▶ [Task goal]: Where a line below includes the word "Espresso", copy that line.
--- START ---
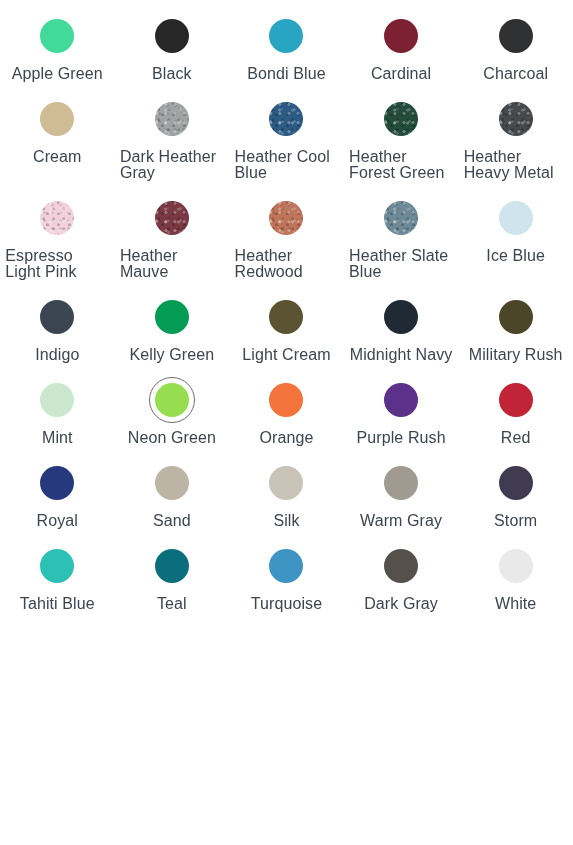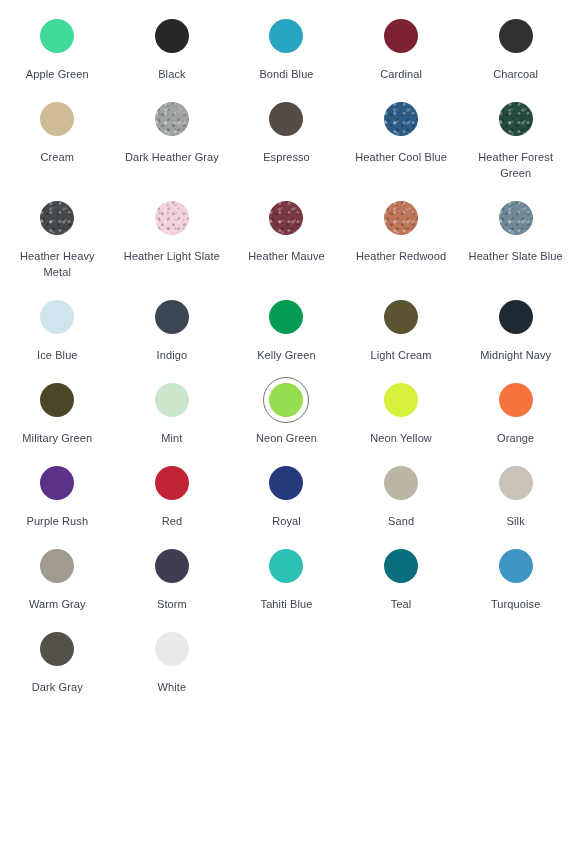--- a/index.html
+++ b/index.html
@@ -71,10 +71,9 @@
 
   .swatch-label {
     margin-top: 7px;
-    font-size: 11px;
+    font-size: 16px;
     line-height: 16px;
     color: #3d4450;
-    text-align: center;
     max-width: 104px;
     letter-spacing: 0.1px;
   }

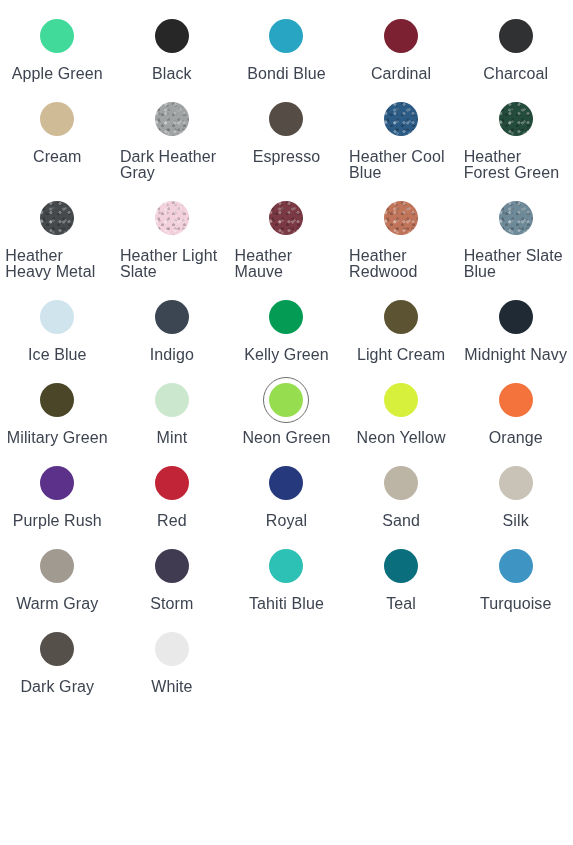--- a/index.html
+++ b/index.html
@@ -126,12 +126,6 @@
     </div>
     <div class="swatch-cell">
       <div class="swatch-dot-wrap">
-        <div class="swatch-dot" style="background-color: rgb(85, 76, 69);"></div>
-      </div>
-      <div class="swatch-label">Espresso</div>
-    </div>
-    <div class="swatch-cell">
-      <div class="swatch-dot-wrap">
         <div class="swatch-dot is-heather" style="background-color: rgb(44, 92, 134);"></div>
       </div>
       <div class="swatch-label">Heather Cool Blue</div>

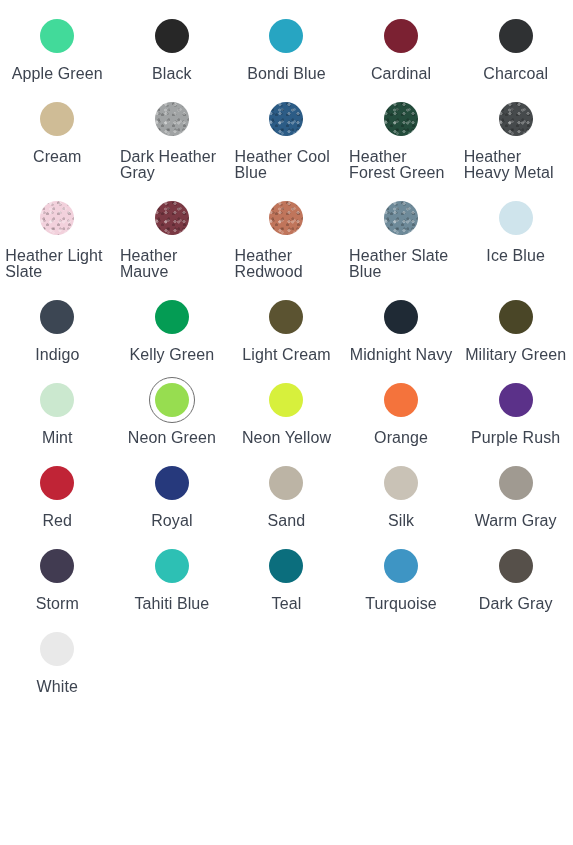--- a/index.html
+++ b/index.html
@@ -146,7 +146,7 @@
       <div class="swatch-dot-wrap">
         <div class="swatch-dot is-heather" style="background-color: rgb(242, 209, 220);"></div>
       </div>
-      <div class="swatch-label">Heather Light Slate</div>
+      <div class="swatch-label">Espresso Light Pink</div>
     </div>
     <div class="swatch-cell">
       <div class="swatch-dot-wrap">

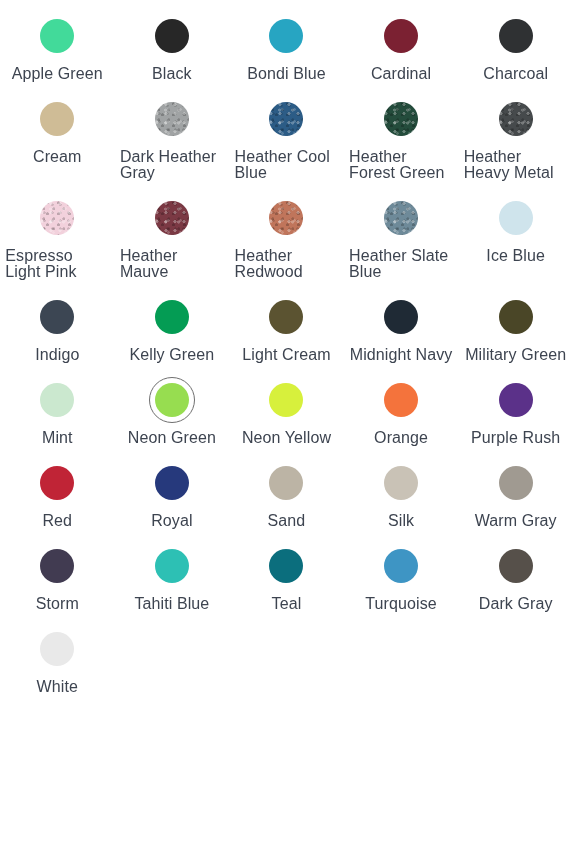--- a/index.html
+++ b/index.html
@@ -200,7 +200,7 @@
       <div class="swatch-dot-wrap">
         <div class="swatch-dot" style="background-color: rgb(74, 70, 39);"></div>
       </div>
-      <div class="swatch-label">Military Green</div>
+      <div class="swatch-label">Military Rush</div>
     </div>
     <div class="swatch-cell">
       <div class="swatch-dot-wrap">

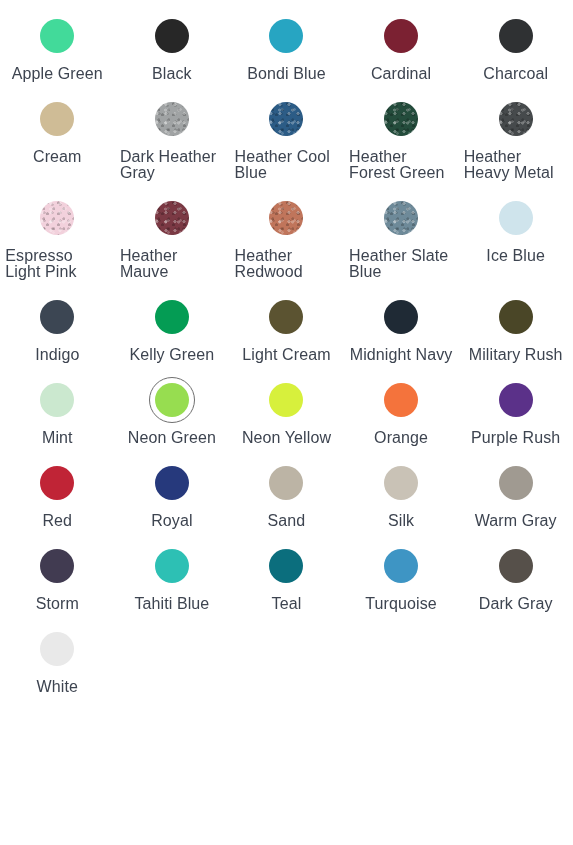--- a/index.html
+++ b/index.html
@@ -216,12 +216,6 @@
     </div>
     <div class="swatch-cell">
       <div class="swatch-dot-wrap">
-        <div class="swatch-dot" style="background-color: rgb(215, 240, 60);"></div>
-      </div>
-      <div class="swatch-label">Neon Yellow</div>
-    </div>
-    <div class="swatch-cell">
-      <div class="swatch-dot-wrap">
         <div class="swatch-dot" style="background-color: rgb(244, 115, 60);"></div>
       </div>
       <div class="swatch-label">Orange</div>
--- END ---
▶ [Answer for this exercise]:
-      <div class="swatch-label">Espresso</div>
+      <div class="swatch-label">Espresso Light Pink</div>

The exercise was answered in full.